同社のケースにおいても、将来的に取り組み規模が大きくなって、配信リスト数が現状の10倍、100倍と拡大していけばそれらリード管理、優先順位付けなどのために専用ツールによるスコアリングや、より細かいナーチャリングシナリオの設計などが必要になっていくでしょう。
しかし、まずは概念を理解し、現場が効果を検証する目的において、ステップメールによるスモールスタートは非常に有効であると言えます。
A社の場合、一通一通のステップメールの内容に凝りすぎず、業界ニュースや他社の導入事例などの「小話」での関係維持を主眼においていましたので、コンテンツ制作にも手間をかけていません。唯一、時事ネタなどは鮮度を保つため定期的に差し替えていたようです。
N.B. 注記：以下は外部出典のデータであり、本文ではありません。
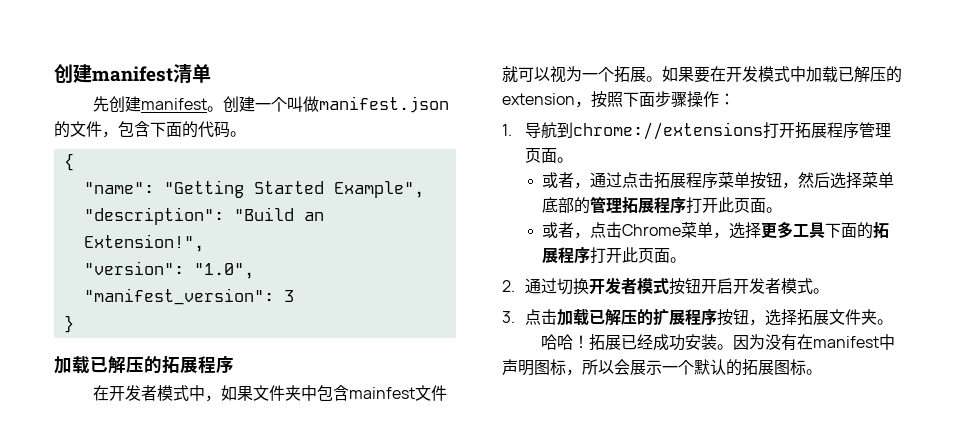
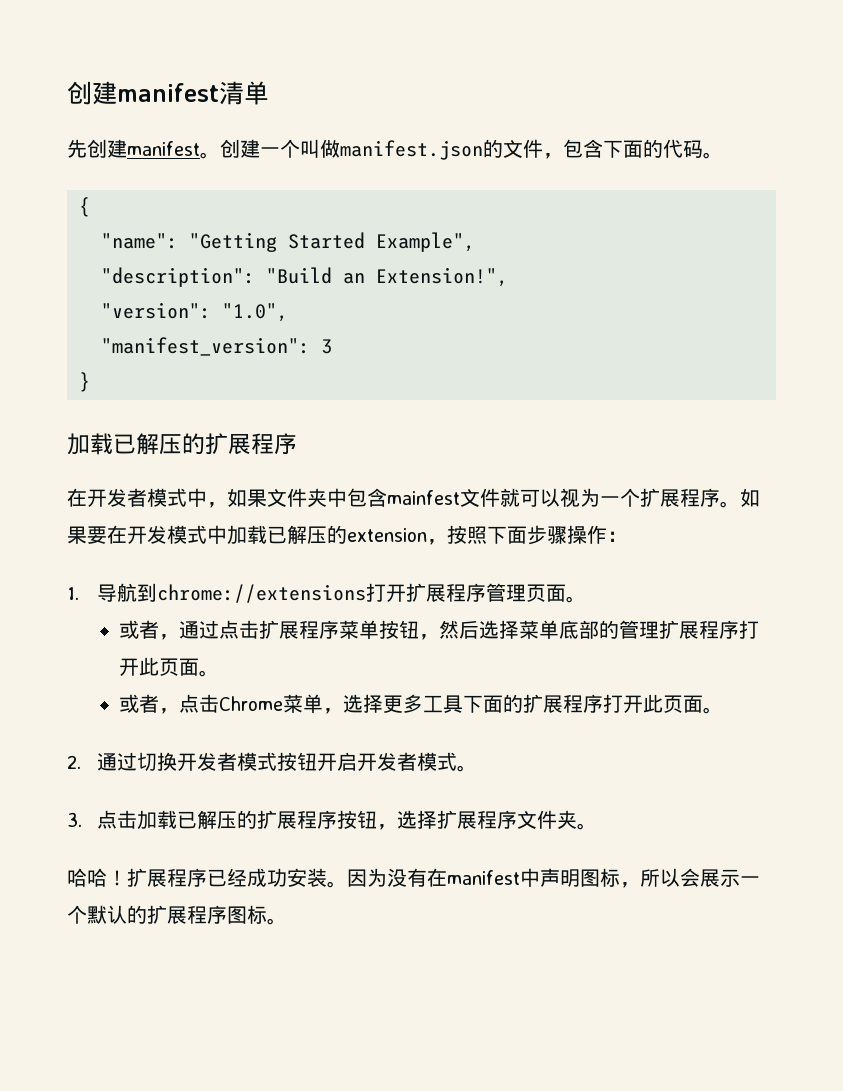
[162,355,180,373] 拓 -> [205,433,228,455] 扩
[614,66,646,82] 拓展 -> [640,488,720,507] 扩展程序
[794,122,811,138] 拓 -> [405,583,426,602] 扩
[654,172,671,188] 拓 -> [258,620,279,639] 扩
[622,197,639,213] 拓 -> [658,620,679,639] 扩
[873,222,890,238] 拓 -> [522,694,543,713] 扩
[796,309,829,325] 拓展 -> [436,810,517,829] 扩展程序
[588,334,621,350] 拓展 -> [127,868,207,887] 扩展程序
[742,359,774,375] 拓展 -> [147,905,227,924] 扩展程序

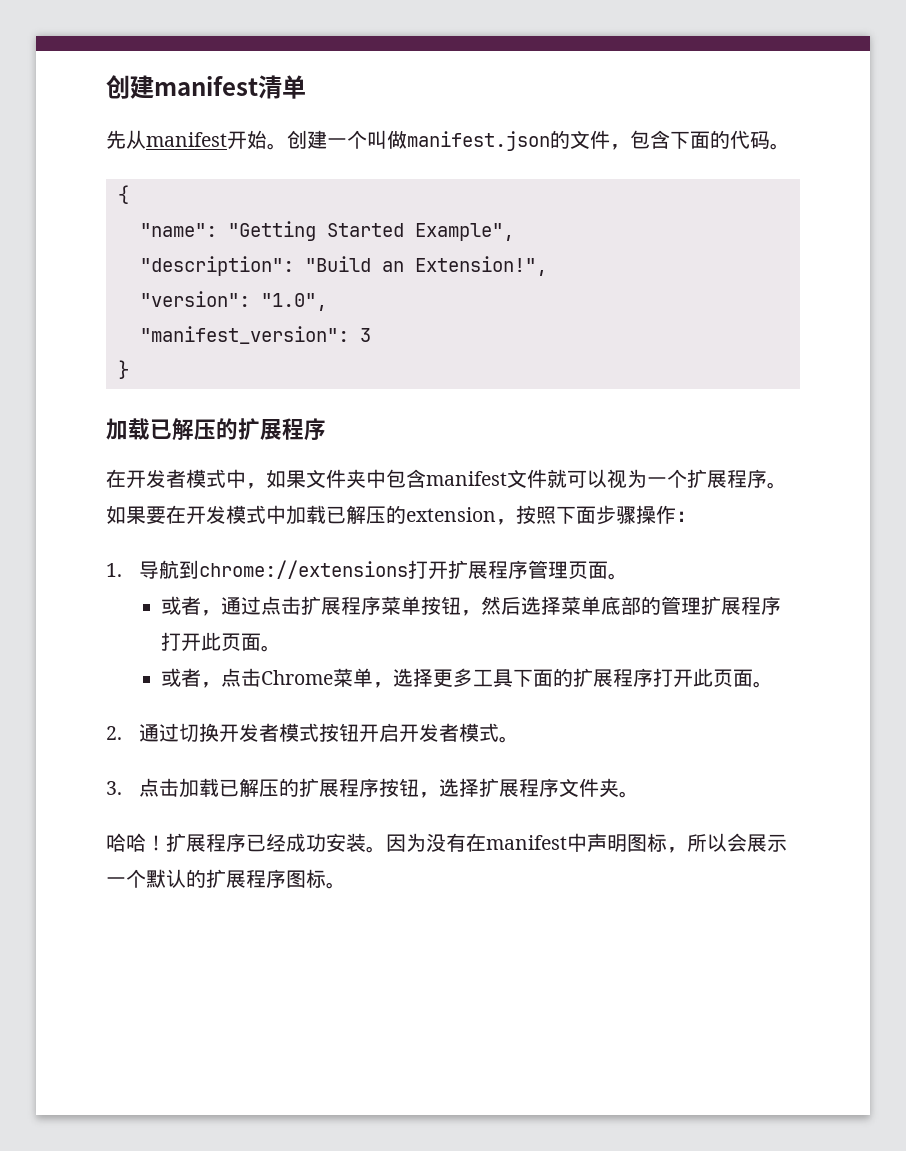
[87,139,200,158] 创建manifest -> [126,130,267,149] 从manifest开始
[387,490,460,505] mainfest -> [426,471,507,486] manifest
ニーズにあったコンテンツあってこその、リードナーチャリング
同じステップメールによるリードナーチャリングでも、TAB社と、A社では目的が大きく異なります。
リードの関心領域と購入検討段階を精緻に分析し、対象に応じたメールとランディングページで「購買を促すための」シナリオを実施したTAB社に対し、A社のそれはあくまでリードとの「関係維持」を目的としていました。成果の違いは一目瞭然ですが、両者を比較することでリードナーチャリングにおいて重要なポイントが見えてきます。
それは「コンテンツの質×ターゲティング精度(対象が知りたい情報を正しいタイミングで届ける精度)=リードナーチャリング効果」であるということです。
見込み客の関心領域や、購買検討段階を精緻に分析し設定することがターゲティング精度の向上につながります。そしてこの「関心」軸でリードを分類した後、もっとも重要なのが「コンテンツの質」です。こればかりはツールやシステムでもカバーできません。
まずは営業担当者から既存顧客の抱える課題感や、見込み客の「知りたい情報」をヒアリングし、既存の営業資料や導入事例、調査資料や業界ニュースなどをもとに、それぞれの対象にとって有益なコンテンツを作るところからはじめてみてはいかがでしょうか?